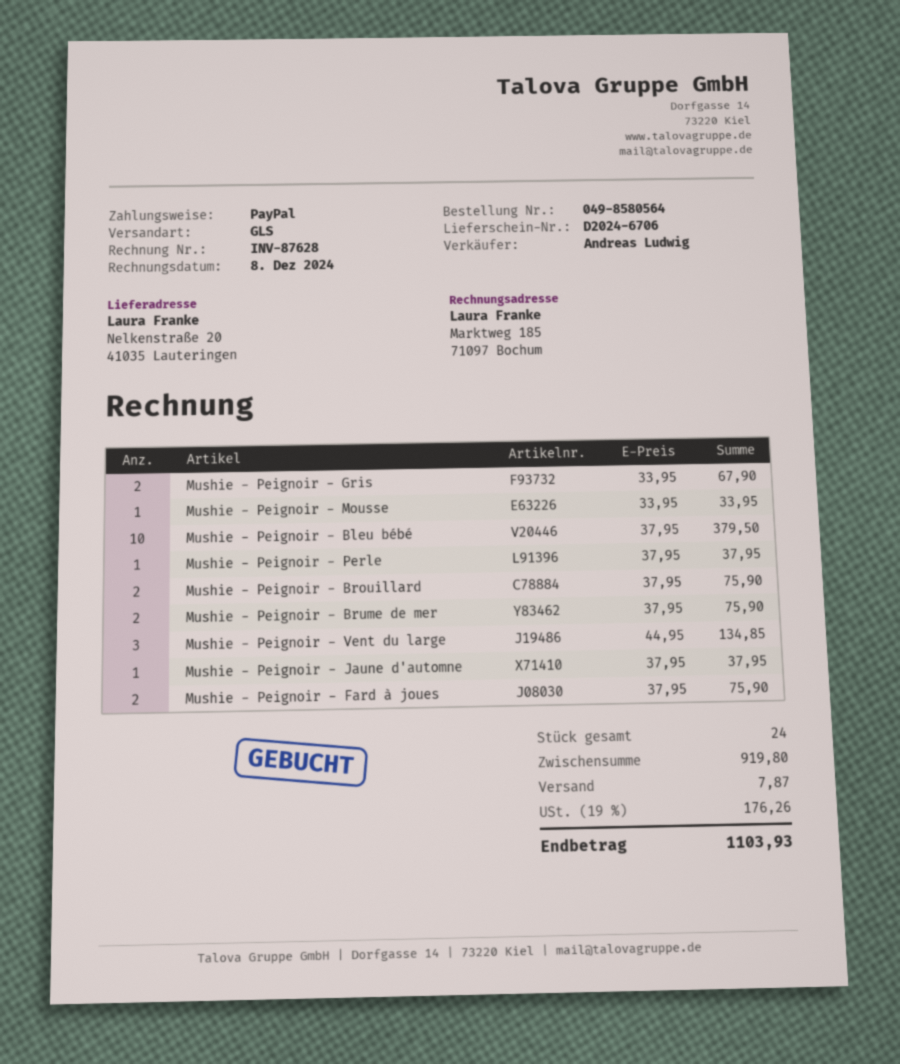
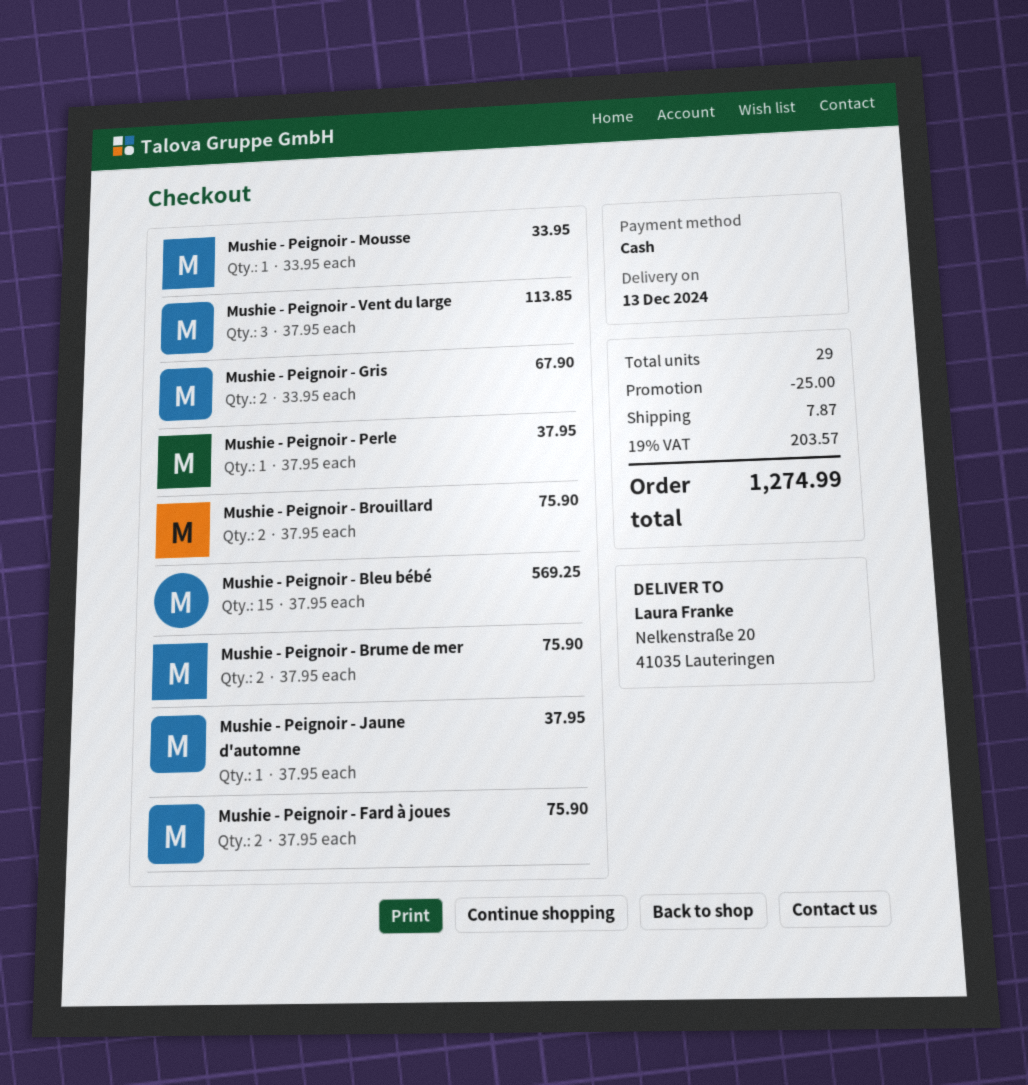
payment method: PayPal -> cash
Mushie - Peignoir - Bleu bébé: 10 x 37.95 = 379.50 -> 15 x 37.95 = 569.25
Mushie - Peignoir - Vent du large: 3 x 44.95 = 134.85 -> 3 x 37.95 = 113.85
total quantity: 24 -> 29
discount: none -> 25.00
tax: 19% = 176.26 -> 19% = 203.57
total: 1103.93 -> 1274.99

####

§ Task objective
Using the data above, show each line where "Mushie" occurs.

§ Answer to this problem
Mushie - Peignoir - Bleu bébé: 10 x 37.95 = 379.50 -> 15 x 37.95 = 569.25
Mushie - Peignoir - Vent du large: 3 x 44.95 = 134.85 -> 3 x 37.95 = 113.85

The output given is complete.